Ovvero un reparto dell’acciaieria dove venivano confinati e
mobbizzati gli impiegati che si opponevano al declassamento.

   
Impossibilitata a licenziarli, grazie all’art. 18, l’azienda li
condannava a far nulla.
“L’idea nasce dai racconti contrastanti su quello che
successe all’Ilva negli anni Novanta, dove lavoravano anche mio
padre e i miei zii, e dove c’era appunto chi diceva che alcuni
lavativi rubavano lo stipendio. Comunque per me – sottolinea
Riondino, nato a Taranto, classe 1979, da sempre impegnato nel
sociale – è un film allo stesso tempo politico, ideologico e di
parte. Ci ho messo tanto tempo per dire con questo film verità
oggettive che hanno portato poi alla prima sentenza sul mobbing
quando questa parola neppure si conosceva”. Dopo l’applaudita
anteprima alla Festa del Cinema di Roma nella sezione Grand
Public, il film – designato film della critica dal Sindacato
critici cinematografici, prodotto da Palomar, Bravo, Bim con Rai
Cinema e coprodotto con Paprika Films – arriva in sala dal 30
novembre distribuito da Bim.

   
Palazzina Laf ci porta alla fine degli anni Novanta,
precisamente nel 1997, quando la cosiddetta ‘novazione’ del
contratto, cioè la cancellazione del ruolo svolto fino a quel
momento da impiegati per approdare a una posizione minore, da
operai, portò a legittime proteste. Chi protestava finiva dritto
alla Palazzina Laf dove si era appunto pagati per non fare
nulla. Nel novembre del 1998 poi, un processo condannò gli alti
dirigenti dello stabilimento per questo comportamento, liberando
finalmente le vittime di questi soprusi.

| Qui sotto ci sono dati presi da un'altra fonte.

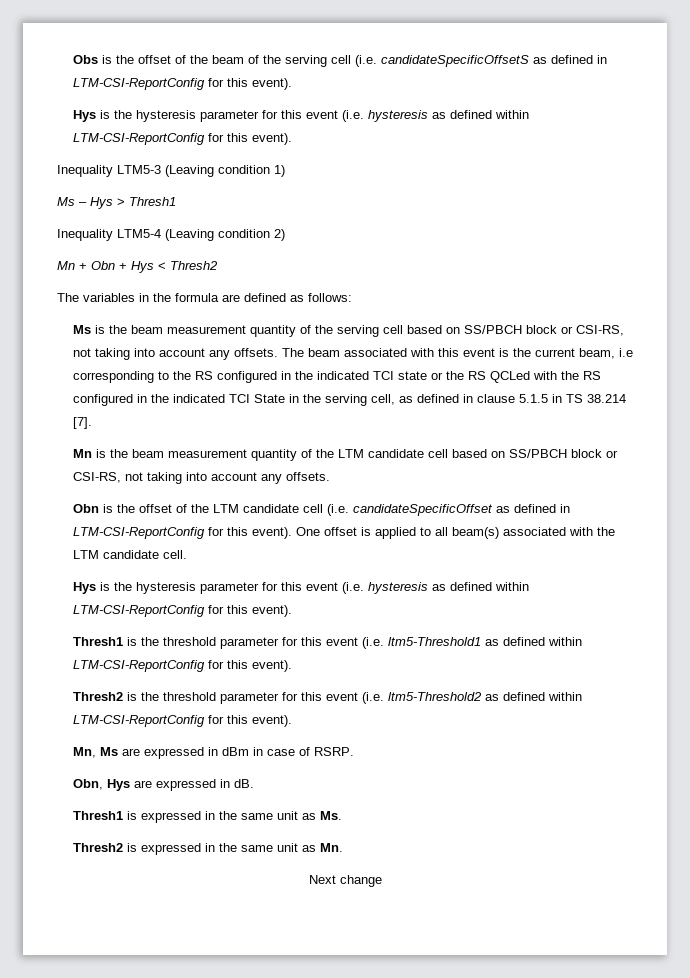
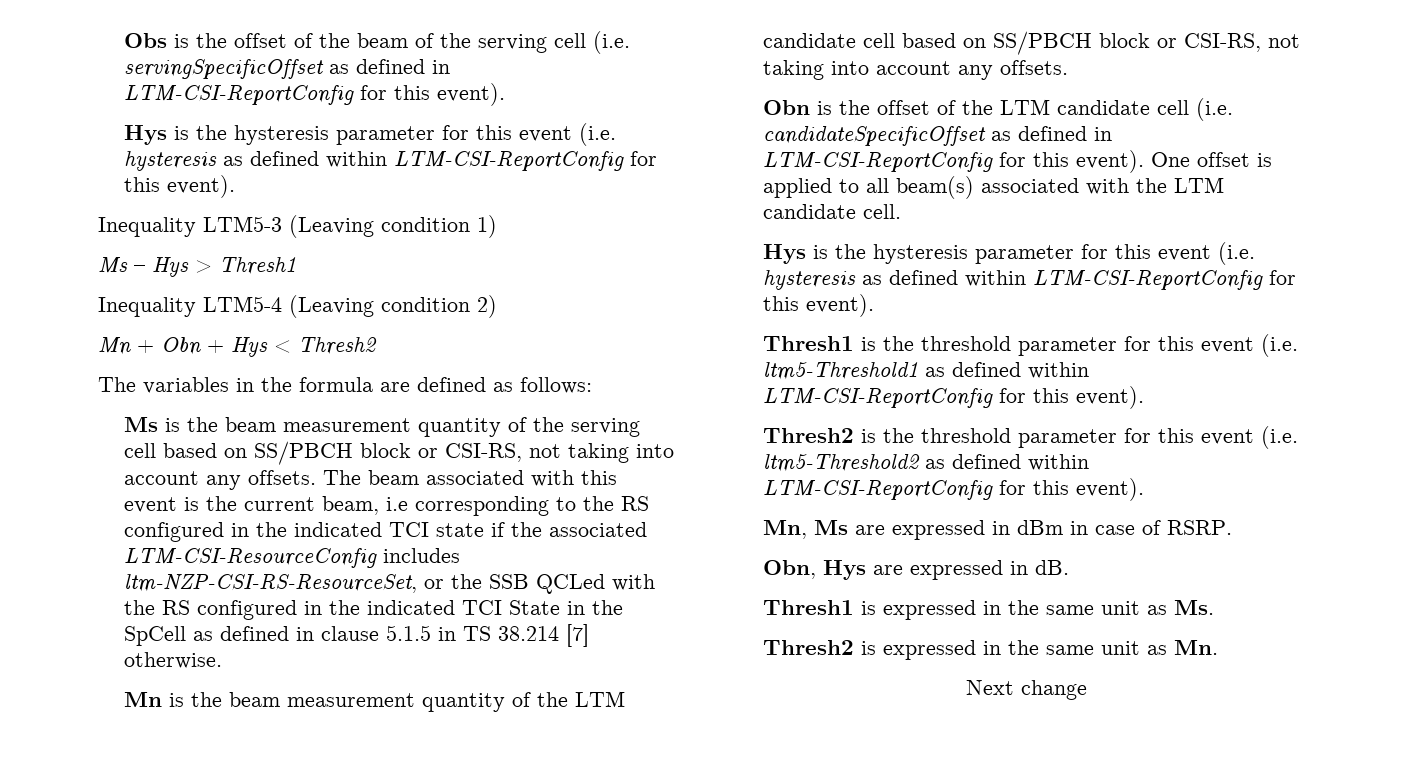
- Obs is the offset of the beam of the serving cell (i.e. candidateSpecificOffsetS as defined in LTM-CSI-ReportConfig for this event).
+ Obs is the offset of the beam of the serving cell (i.e. servingSpecificOffset as defined in LTM-CSI-ReportConfig for this event).
- The beam associated with this event is the current beam, i.e corresponding to the RS configured in the indicated TCI state or the RS QCLed with the RS configured in the indicated TCI State in the serving cell, as defined in clause 5.1.5 in TS 38.214 [7].
+ The beam associated with this event is the current beam, i.e corresponding to the RS configured in the indicated TCI state if the associated LTM-CSI-ResourceConfig includes ltm-NZP-CSI-RS-ResourceSet, or the SSB QCLed with the RS configured in the indicated TCI State in the SpCell as defined in clause 5.1.5 in TS 38.214 [7] otherwise.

Il film racconta la
storia di Caterino (Michele Riondino) che sogna insieme alla
fidanzata di trasferirsi in città. Quando i capi dell’azienda,
nella persona del perfido dirigente interpretato da Elio
Germano, decidono di fare di lui una spia, Caterino diventa
l’ombra dei suoi colleghi e prende parte agli scioperi soltanto
per denunciarli. Trasferito anche lui alla Palazzina Laf, non
sapendo bene quale degrado vi si nasconda, scoprirà che quello
che credeva essere un paradiso è in realtà un inferno, fatto per
spingere i lavoratori a dimettersi o ad accettare il
demansionamento. A sua spese scoprirà anche che da quell’inferno
non c’è via d’uscita.

   
“A quell’epoca – continua Riondino, tra l’altro direttore
artistico con Diodato e Roy Paci dell’Uno Maggio Taranto – c’era
una strategia della tensione: non venivano promossi lavoratori
capaci, ma solo quelli che voleva l’azienda. C’era allora un
clima di scatenata arrampicata sociale. L’idea era che c’erano
troppi quadri e a loro servivano operai”. Che faceva allora il
sindacato? “Era complice, silente, faceva finta di non vedere”.

   
Vanessa Scalera in Palazzina Laf è una delle mobbizzate:
“Conoscevo bene quella storia, sono della provincia di Brindisi,
stretta tra l’Ilva e la centrale termoelettrica di Cerano.

   
Dell’Ilva si conoscono i processi, la questione ecologica, ma
della Palazzina Laf si sapeva poco. Per me è stata quasi una
chiamata alle armi”. Diodato ha scritto per il film la canzone
La mia terra.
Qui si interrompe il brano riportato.